If you have tight hips to start with, and you sit for 6 – 8 hours a day even 4 days a week, you may be running into some trouble. My clients struggle with discomfort in sitting for two main reasons:
- They have to sit in a chair attentively for work
- They have a meditation practice that is either distractingly uncomfortable or downright painful
Here are some of the words commonly entered in search engines in connection with “sitting hurts”:
So, what doesn’t hurt when you sit? Life has to be better than this!
Trust me. You can be a skilled athlete or have three embodiment trainings under your belt – and still not be able to sit in a chair for 6-8 hours straight because our bodies just aren’t designed for it. I can tell you that I have, slowly over time, found a solution – because I had to!
Professionals like teachers, therapists, counselors, and coaches must also skillfully attune to others, often losing body awareness in the process. That loss can significantly raise your pain levels in the long run.
The good news is that playful, fluid movement can open up and utilize all your joints at once, in a kind of happy orchestral symphony of movement. This is going to bring much better results than focusing in on tight hips alone as if it was all their fault.
You will need a fierce determination to include yourself – your whole body – in your awareness. This is what the entire first year of training to be an Alexander Teacher is about. It’s unfortunate that more trainings don’t start there. This weeks exercise is one way you can do this for yourself – because no one else can do it except you.
Explore alternating gently throughout the whole body between “primary” (towards self) and “secondary” (away from self) micro movements. These two concepts come from the study of developmental movement, which is the basis for the exercise I created for this week’s video. They makes sitting actually pleasurable and healthy.
Primary and secondary are explained in the video, but I thought you’d like to see what they look like in their original form:
Primary: spine curled in a c-shape, limbs and focus folded towards center
Secondary: cervical and lumbar spine extending, focus and limbs out and away from center
This weeks video guides you through a four-step process using primary and secondary:
- Accessing the flow between small primary and secondary movements in standing. You will feel a bit like you are surfing a wave in your ankles.
- Continuing a smooth waving motion between primary and secondary as you lower your body towards the chair, adjusting size and timing to suite yourself and your own needs.
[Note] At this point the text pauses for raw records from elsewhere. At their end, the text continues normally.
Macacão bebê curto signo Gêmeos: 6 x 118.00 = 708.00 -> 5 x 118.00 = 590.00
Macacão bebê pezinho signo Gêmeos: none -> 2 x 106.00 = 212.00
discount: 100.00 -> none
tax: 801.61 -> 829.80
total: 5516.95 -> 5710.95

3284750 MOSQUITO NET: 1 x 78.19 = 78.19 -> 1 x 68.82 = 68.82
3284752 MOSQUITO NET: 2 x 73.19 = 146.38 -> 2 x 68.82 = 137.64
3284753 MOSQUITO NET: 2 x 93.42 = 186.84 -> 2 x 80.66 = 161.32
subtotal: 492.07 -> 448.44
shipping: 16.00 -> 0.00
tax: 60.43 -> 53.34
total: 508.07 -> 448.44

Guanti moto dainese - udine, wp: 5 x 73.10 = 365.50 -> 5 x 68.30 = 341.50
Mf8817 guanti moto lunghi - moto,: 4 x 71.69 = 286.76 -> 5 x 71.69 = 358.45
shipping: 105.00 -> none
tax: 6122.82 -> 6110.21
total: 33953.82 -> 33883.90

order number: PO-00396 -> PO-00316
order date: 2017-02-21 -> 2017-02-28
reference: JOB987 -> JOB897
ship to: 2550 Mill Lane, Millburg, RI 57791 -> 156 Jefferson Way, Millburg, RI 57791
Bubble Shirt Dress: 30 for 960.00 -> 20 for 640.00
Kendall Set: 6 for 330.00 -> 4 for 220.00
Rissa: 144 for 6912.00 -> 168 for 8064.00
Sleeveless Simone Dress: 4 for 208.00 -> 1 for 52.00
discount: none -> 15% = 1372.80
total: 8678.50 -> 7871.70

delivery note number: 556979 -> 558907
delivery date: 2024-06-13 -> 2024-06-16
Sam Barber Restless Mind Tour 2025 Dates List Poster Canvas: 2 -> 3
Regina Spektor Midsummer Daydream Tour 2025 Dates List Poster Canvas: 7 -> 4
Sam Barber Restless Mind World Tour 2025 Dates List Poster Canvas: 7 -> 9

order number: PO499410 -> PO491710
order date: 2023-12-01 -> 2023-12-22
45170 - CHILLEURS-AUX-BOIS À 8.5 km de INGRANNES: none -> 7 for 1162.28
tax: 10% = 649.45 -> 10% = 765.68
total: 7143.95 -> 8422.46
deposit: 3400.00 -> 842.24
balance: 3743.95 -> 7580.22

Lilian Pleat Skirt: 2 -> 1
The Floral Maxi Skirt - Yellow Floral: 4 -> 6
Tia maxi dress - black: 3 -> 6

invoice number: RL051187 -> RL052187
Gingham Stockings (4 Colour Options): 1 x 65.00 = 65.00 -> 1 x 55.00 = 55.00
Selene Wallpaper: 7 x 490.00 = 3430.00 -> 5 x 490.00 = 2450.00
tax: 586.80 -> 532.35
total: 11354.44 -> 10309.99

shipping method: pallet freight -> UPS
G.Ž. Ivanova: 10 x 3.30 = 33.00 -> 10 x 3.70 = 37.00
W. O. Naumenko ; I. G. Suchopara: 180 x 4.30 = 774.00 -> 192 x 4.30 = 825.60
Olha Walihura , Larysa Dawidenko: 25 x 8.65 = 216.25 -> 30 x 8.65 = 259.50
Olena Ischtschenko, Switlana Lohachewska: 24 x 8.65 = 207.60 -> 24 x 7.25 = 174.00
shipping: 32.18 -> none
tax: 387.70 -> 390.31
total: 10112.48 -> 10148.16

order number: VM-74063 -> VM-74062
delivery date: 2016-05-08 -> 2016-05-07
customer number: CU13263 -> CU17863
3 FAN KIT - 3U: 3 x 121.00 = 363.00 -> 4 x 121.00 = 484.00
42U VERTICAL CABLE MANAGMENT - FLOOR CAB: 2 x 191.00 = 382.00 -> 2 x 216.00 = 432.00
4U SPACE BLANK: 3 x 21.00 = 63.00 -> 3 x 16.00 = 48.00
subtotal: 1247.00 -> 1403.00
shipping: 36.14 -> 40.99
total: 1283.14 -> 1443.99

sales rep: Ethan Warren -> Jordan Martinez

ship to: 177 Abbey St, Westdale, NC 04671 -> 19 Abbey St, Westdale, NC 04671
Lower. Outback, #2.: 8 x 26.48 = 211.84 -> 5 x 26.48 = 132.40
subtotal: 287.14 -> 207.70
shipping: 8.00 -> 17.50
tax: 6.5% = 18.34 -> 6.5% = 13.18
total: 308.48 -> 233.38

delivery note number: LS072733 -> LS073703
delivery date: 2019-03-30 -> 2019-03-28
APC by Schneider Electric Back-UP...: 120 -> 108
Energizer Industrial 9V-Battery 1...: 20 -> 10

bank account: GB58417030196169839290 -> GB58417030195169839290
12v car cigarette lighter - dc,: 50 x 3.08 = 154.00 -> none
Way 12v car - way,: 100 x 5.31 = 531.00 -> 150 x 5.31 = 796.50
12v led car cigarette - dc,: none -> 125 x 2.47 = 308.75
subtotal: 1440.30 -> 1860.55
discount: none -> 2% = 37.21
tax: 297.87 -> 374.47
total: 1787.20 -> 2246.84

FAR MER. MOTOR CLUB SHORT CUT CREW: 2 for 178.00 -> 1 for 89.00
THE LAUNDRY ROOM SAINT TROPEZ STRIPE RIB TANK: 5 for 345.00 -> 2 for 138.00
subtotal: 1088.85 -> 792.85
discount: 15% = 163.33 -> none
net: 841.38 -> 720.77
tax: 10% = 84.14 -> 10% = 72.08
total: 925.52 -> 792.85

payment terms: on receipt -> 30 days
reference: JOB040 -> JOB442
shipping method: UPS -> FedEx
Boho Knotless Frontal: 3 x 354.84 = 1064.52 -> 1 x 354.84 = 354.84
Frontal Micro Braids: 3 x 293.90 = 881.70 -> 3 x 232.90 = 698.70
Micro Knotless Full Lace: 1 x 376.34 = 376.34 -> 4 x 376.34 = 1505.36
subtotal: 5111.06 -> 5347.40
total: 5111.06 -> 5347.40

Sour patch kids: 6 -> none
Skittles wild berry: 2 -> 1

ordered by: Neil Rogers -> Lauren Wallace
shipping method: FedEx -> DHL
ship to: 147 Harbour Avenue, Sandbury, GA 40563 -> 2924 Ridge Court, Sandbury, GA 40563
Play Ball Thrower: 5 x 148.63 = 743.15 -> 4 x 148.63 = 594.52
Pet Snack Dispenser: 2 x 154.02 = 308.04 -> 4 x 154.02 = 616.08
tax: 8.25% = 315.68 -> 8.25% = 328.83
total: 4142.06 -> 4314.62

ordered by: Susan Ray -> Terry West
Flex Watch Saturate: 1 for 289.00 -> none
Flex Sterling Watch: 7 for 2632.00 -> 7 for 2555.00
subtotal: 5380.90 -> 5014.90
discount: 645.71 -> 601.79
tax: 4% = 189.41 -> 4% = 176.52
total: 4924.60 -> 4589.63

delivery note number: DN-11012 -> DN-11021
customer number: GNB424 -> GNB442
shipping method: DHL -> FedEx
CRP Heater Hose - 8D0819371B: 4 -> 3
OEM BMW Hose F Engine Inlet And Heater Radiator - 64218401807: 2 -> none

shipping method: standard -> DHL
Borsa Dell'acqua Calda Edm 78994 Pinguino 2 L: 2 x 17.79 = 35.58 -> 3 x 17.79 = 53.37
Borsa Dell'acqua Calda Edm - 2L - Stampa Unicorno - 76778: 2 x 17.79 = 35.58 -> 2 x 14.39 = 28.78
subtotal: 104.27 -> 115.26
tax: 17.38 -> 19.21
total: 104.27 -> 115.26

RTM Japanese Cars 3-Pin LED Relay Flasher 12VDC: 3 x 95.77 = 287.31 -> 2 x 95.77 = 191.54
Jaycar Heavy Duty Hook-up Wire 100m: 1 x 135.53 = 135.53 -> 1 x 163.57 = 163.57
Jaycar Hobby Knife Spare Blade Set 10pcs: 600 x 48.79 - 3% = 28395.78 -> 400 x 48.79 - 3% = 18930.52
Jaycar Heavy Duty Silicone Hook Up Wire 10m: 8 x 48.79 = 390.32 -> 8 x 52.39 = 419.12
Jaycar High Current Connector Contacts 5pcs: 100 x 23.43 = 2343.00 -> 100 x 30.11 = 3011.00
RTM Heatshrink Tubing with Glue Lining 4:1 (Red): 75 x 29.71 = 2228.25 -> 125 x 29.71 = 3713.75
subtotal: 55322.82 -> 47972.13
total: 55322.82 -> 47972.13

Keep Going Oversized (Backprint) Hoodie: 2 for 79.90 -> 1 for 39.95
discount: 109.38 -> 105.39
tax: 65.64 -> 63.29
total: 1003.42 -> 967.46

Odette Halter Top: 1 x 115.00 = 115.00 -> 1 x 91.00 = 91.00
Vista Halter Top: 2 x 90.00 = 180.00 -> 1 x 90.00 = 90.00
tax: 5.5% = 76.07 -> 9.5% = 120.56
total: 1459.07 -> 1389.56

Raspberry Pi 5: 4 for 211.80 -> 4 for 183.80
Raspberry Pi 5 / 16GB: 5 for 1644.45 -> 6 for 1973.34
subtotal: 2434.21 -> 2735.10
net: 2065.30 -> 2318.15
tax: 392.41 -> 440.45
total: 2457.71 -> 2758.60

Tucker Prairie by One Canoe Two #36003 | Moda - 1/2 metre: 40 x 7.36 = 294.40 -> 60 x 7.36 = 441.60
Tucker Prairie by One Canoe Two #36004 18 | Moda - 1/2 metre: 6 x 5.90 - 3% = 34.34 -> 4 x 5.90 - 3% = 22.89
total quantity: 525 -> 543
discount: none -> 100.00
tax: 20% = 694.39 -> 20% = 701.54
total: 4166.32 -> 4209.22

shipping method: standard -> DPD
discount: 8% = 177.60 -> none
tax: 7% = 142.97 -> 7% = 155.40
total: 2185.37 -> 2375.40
- Continuing the smooth waving motion as your body hits the chair, and continuing as you sit, letting the wave become so small it is almost imperceptible on the outside.
- Riding that this subtle wave motion into standing, again allowing it to be as small, slow, fast or big as you need.
Extra bonus: sitting dynamically in a chair is connected to establishing healthy boundaries and attuning to your self. Everyone can benefit from those things.
Would you be interested in attending a workshop on the topic of sitting in a chair, meditation, or both? Shoot me an email if you would. I’ll keep you posted!
I also recommend using a ball to sit on in addition to a chair, or using a standing desk (HERE is a high end one, and HERE is a $60 photographers stand for your laptop that can be raised and lowered), as well as stretching and extending your legs every hour. But sitting itself could actually be a pleasure, a support, and relief if you reclaim the full capacity of all-joint-movement that you were born with.